Of the 42 managed care states, all but DC and North Carolina had finished conducting their PHE unwinding eligibility redeterminations by August. For MCO managements, however, one piece of unwinding business remains unfinished: the perceived need for rate increases to reflect the higher use of services by the remaining enrollees. In prepared remarks, the UnitedHealth Group CFO explained what he called “the continued timing mismatch” between the health status of Medicaid enrollees and updates to state capitation rates:
States often use care activity data that is well over a year old in setting their rates. That typically has minimal impact when member mix levels are relatively stable. Eligibility redeterminations significantly shifted both the number and average acuity of people covered has changed. As a result of the lagging care activity data, as well as the annual rate cycle timing, updates remain well short of current care activity ... a factor that for us was more pronounced through the period than anticipated.”
(As noted above, UnitedHealth Group continues to report increases in Medicaid revenues despite declines in Medicaid enrollment).

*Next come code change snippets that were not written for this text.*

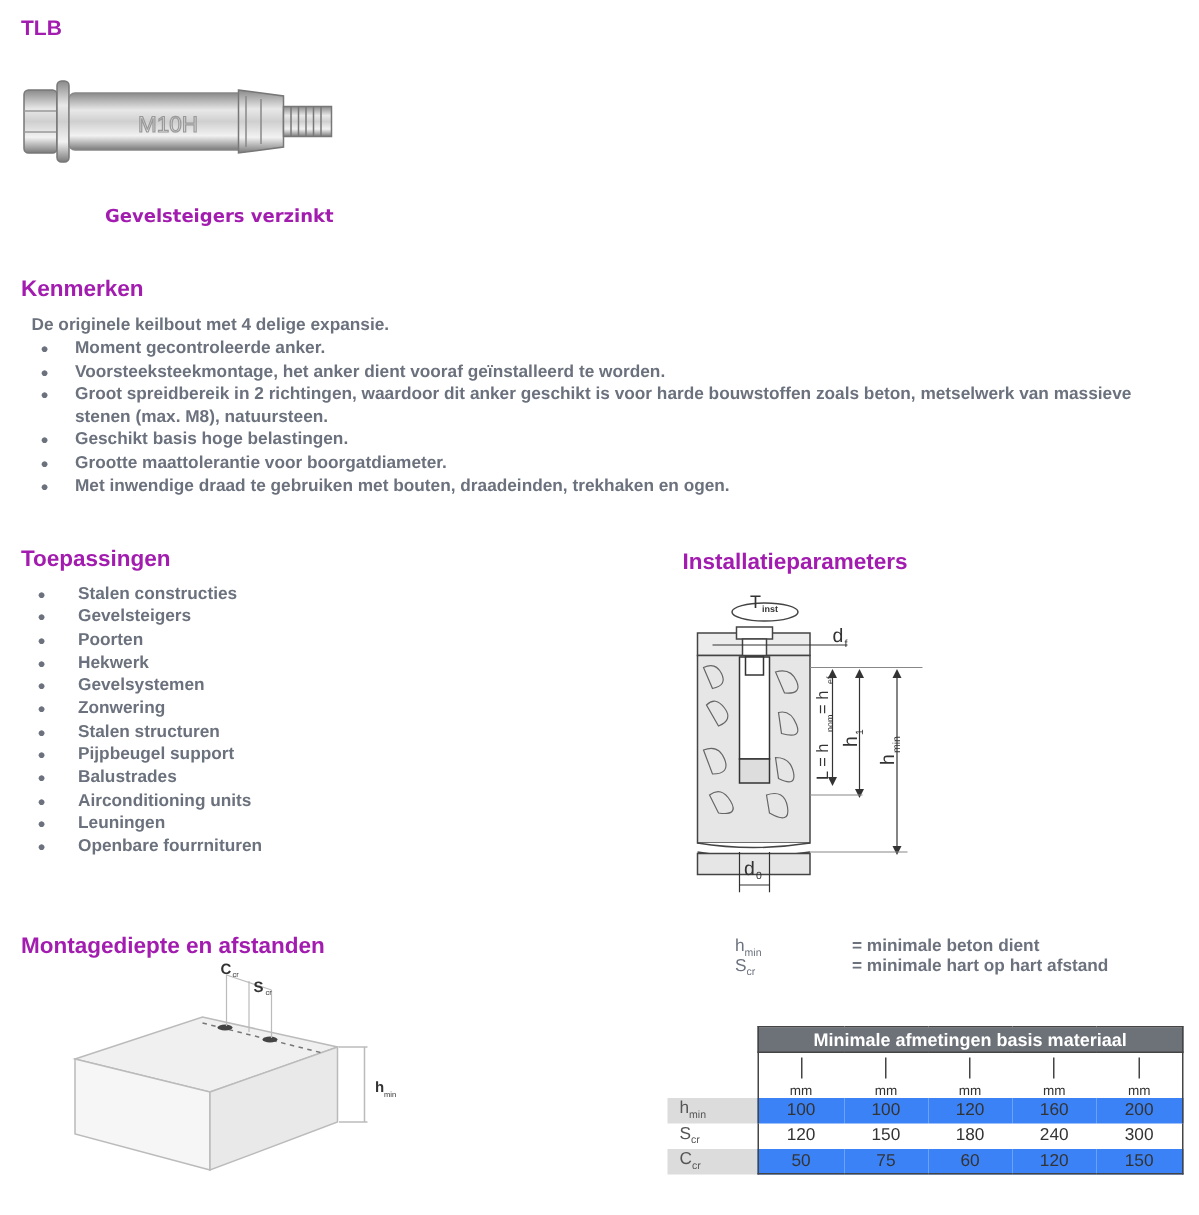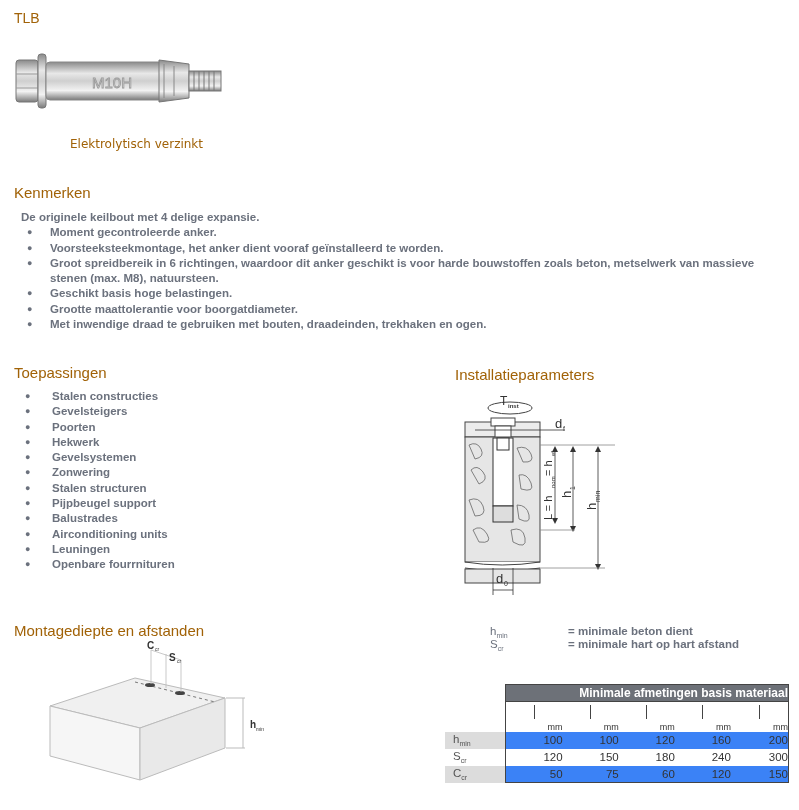--- a/index.html
+++ b/index.html
@@ -1,28 +1,28 @@
 <!DOCTYPE html>
 <html><head>
 <meta charset="utf-8">
 <style>
   * { box-sizing: border-box; margin: 0; padding: 0; }
   html, body { width: 799px; height: 810px; background: #ffffff; overflow: hidden; }
   body { position: relative; font-family: "Liberation Sans", sans-serif; color: #6b717d; }
   .abs { position: absolute; }
-  .orange-title { color: #a16207; font-weight: normal; font-size: 15px; font-family: "Liberation Sans", sans-serif; }
+  .orange-title { color: #a21caf; font-weight: bold; font-size: 15px; font-family: "Liberation Sans", sans-serif; }
   .body-text { font-size: 11.5px; font-weight: bold; color: #6b717d; line-height: 15.3px; }
   .bullet-row { display: flex; }
   .bullet { width: 29px; padding-left: 6px; font-size: 9px; line-height: 15.3px; }
   .bullet-text { flex: 1; }
   .sub { font-size: 7px; vertical-align: -3px; }
 
   
   .spec-table { border-collapse: collapse; font-size: 11.5px; color: #333; }
-  .spec-table td { text-align: right; height: 17px; padding: 0; }
+  .spec-table td { text-align: center; height: 17px; padding: 0; }
   .spec-table .hdr { background: #6d7178; color: #ffffff; font-weight: bold; font-size: 12px; border: 1px solid #444; height: 16px; }
   .spec-table .sizes td.v { border-top: 1px solid #444; border-bottom: 1px solid #444; font-size: 12px; }
   .spec-table .lbl { text-align: left; width: 60px; padding-left: 8px; color: #555; }
   .spec-table tr.shade td { background: #3b82f6; }
   .spec-table tr.shade td.lbl { background: #dcdcdc; }
   .framed { border-left: 1px solid #444; }
   .framed-r { border-right: 1px solid #444; }
   .lastrow td.v { border-bottom: 1px solid #444; }
 </style>
 </head>
@@ -57,36 +57,36 @@
   <rect x="175" y="27" width="32" height="20" fill="url(#metal)" stroke="#777"></rect>
   <g stroke="#777" stroke-width="1">
     <line x1="180" y1="27" x2="180" y2="47"></line>
       <line x1="185" y1="27" x2="185" y2="47"></line>
     <line x1="190" y1="27" x2="190" y2="47"></line>
       <line x1="195" y1="27" x2="195" y2="47"></line>
     <line x1="200" y1="27" x2="200" y2="47"></line>
   </g>
 </svg>
 
-<div class="abs orange-title" style="left:70px;top:137px;font-size:12px;font-family:'DejaVu Sans',sans-serif;">Elektrolytisch verzinkt</div>
+<div class="abs orange-title" style="left:70px;top:137px;font-size:12px;font-family:'DejaVu Sans',sans-serif;">Gevelsteigers verzinkt</div>
 
 <div class="abs orange-title" style="left:14px;top:184px;">Kenmerken</div>
 <div class="abs body-text" style="left:21px;top:210px;width:760px;">
   <div>De originele keilbout met 4 delige expansie.</div>
   <div class="bullet-row">
       <span class="bullet">●</span>
       <span class="bullet-text">Moment gecontroleerde anker.</span>
     </div>
   <div class="bullet-row">
       <span class="bullet">●</span>
       <span class="bullet-text">Voorsteeksteekmontage, het anker dient vooraf geïnstalleerd te worden.</span>
     </div>
   <div class="bullet-row">
       <span class="bullet">●</span>
-      <span class="bullet-text" style="padding-right:20px;">Groot spreidbereik in 6 richtingen, waardoor dit anker geschikt is voor harde bouwstoffen zoals beton, metselwerk van massieve stenen (max. M8), natuursteen.</span>
+      <span class="bullet-text" style="padding-right:20px;">Groot spreidbereik in 2 richtingen, waardoor dit anker geschikt is voor harde bouwstoffen zoals beton, metselwerk van massieve stenen (max. M8), natuursteen.</span>
     </div>
   <div class="bullet-row">
       <span class="bullet">●</span>
       <span class="bullet-text">Geschikt basis hoge belastingen.</span>
     </div>
   <div class="bullet-row">
       <span class="bullet">●</span>
       <span class="bullet-text">Grootte maattolerantie voor boorgatdiameter.</span>
     </div>
   <div class="bullet-row">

The Elevance, Centene, and Molina managements echoed this theme of capitation rate/enrollee acuity “mismatch,” but the concern was not limited to national publicly-held companies. Two trade associations for regional not-for-profit MCOs, the Alliance of Community Health Plans and the Association for Community Affiliated Plans, recently sent a public letter to the Secretary of HHS urging adjustments to capitation rates for 2024 and 2025. They wrote: “Plans are confronting significant upticks in utilization across the board, including in prescription drugs and behavioral health services. … However, rates do not reflect this surge, and many plans have been presented with egregiously low rates that completely negate current costs, acuity and utilization.”

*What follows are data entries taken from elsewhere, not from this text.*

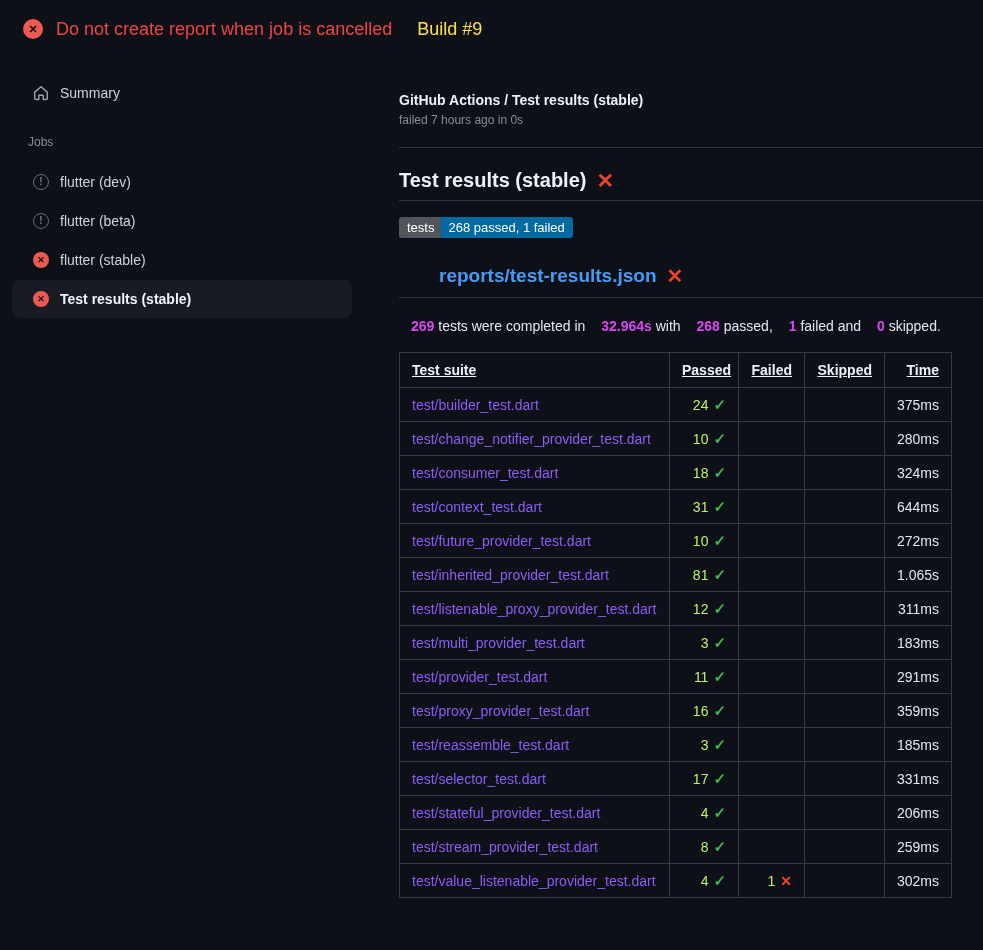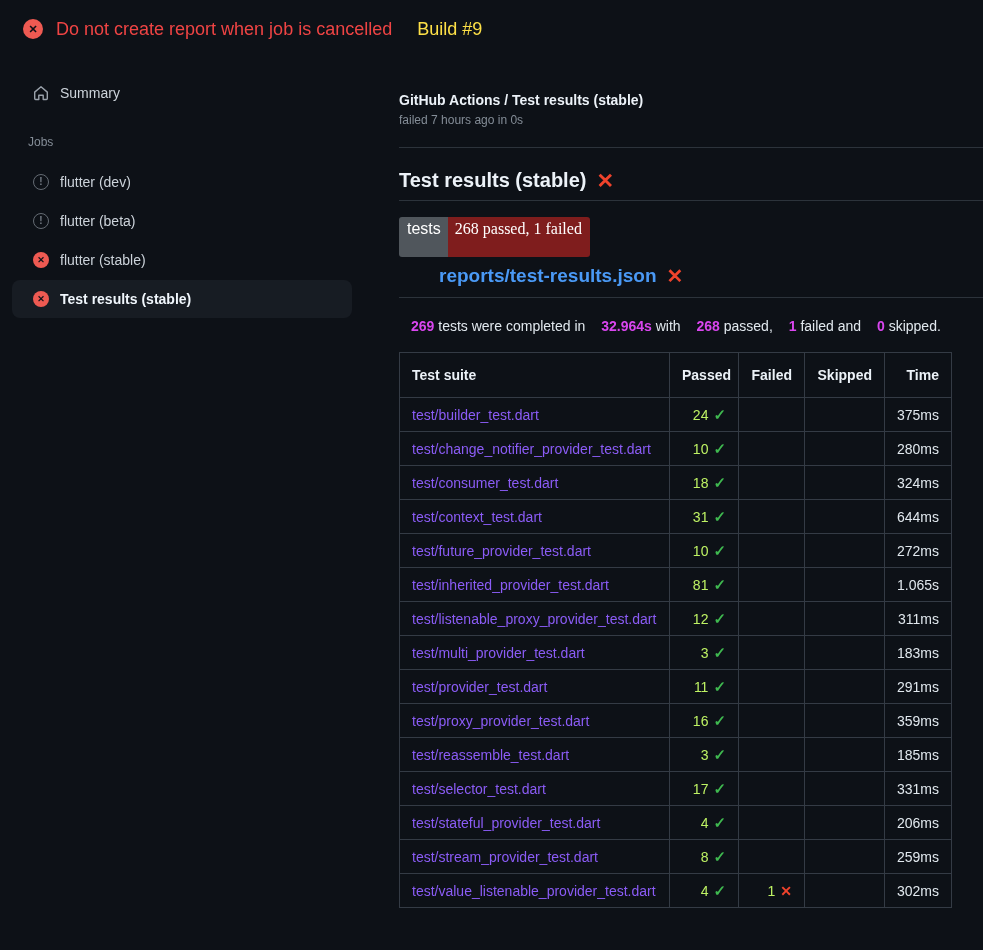--- a/index.html
+++ b/index.html
@@ -62,29 +62,28 @@
   .rule-2 { top: 142px; }
   .rule-3 { top: 239px; }
 
   .check-title {
     position: absolute; top: 111px; left: 0;
     font-size: 20px; font-weight: 700; color: #ecf2f8;
     display: flex; align-items: center; gap: 10px;
   }
   .x-glyph { color: #f0432c; font-weight: 700; font-size: 21px; line-height: 1; }
 
-  .badge { position: absolute; top: 159px; left: 0; display: inline-flex; font-size: 16px; line-height: 1; }
+  .badge { position: absolute; top: 159px; left: 0; display: inline-flex; font-size: 13px; line-height: 1; }
   .badge .b-left {
     background: #50565c; color: #ffffff; padding: 4px 7px 4px 8px;
     border-radius: 3px 0 0 3px;
   }
   .badge .b-right {
-    background: #7f1d1d; color: #ffffff; padding: 4px 8px 20px 7px;
+    background: #0369a1; color: #ffffff; padding: 4px 8px 4px 7px;
     border-radius: 0 3px 3px 0;
-    font-family: Liberation Serif, serif;
   }
 
   .report-title {
     position: absolute; top: 207px; left: 0;
     font-size: 19px; font-weight: 700;
     display: flex; align-items: center; gap: 10px; margin-left: 40px;
   }
   .report-title a { color: #4a99f5; text-decoration: none; }
   .report-title .x-glyph { font-size: 20px; }
 
@@ -93,21 +92,21 @@
 
   
   table.results {
     position: absolute; top: 294px; left: 0;
     width: 552px; border-collapse: collapse; table-layout: fixed;
     font-size: 14px;
   }
   table.results th, table.results td {
     border: 1px solid #343b45; padding: 0 12px; overflow: hidden; white-space: nowrap;
   }
-  table.results th { height: 45px; font-weight: 700; color: #ecf2f8; text-align: right; }
+  table.results th { height: 35px; font-weight: 700; color: #ecf2f8; text-align: right; text-decoration: underline; }
   table.results th.c-suite { text-align: left; }
   table.results td { height: 34px; text-align: right; color: #e1e8ee; }
   table.results td.c-suite { text-align: left; }
   table.results td.c-suite a { color: #8b5cf6; text-decoration: none; }
   .num { color: #bef264; }
   .chk { color: #3fb950; font-weight: 700; font-size: 15px; margin-left: 5px; }
   .fx  { color: #f0432c; font-weight: 700; font-size: 14px; margin-left: 5px; }
 </style>
 </head>
 <body>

The KFF annual Medicaid budget survey released at the end of October provides some context. Many but not all of the states contracting with MCOs appear to acknowledge that individuals remaining eligible for Medicaid after the unwinding have greater health care needs as a population and that capitation rates need to reflect that change. More specifically, two thirds (25 of 41, with Florida not responding to the survey) reported that, as of July 1, they have sought or will seek CMS approval for a rate increase to adjust for acuity shifts in MCO enrollment for FY 2024 and/or FY 2025. (CMS approval is required for federal matching funds). On the other hand, twelve states reported that they have not and do not plan to seek approval for a rate increase, and four told KFF they had not decided how to proceed.
An October survey by Wakely finds that various actuaries with MCO clients are using different methodologies to determine the relationship between rates and acuity, noting that “[t]his situation is dynamic, with many states changing their approach due to merging information and ongoing negotiations.”
In order for states to receive federal Medicaid matching funds for their payments to MCOs, CMS must approve their capitation rates as actuarially sound. That determination is state-specific, based on the certification of actuaries, and informed by CMS’s 66-page Medicaid Managed Care Rate Development Guide. The devil is decidedly in the details. As the comments above suggest, there is currently little agreement on whether a particular state’s rates are, in fact, actuarially sound. Given the implications for company financial metrics and for state budgets alike, we can expect the rate/acuity “mismatch” conversation to continue for some time to come.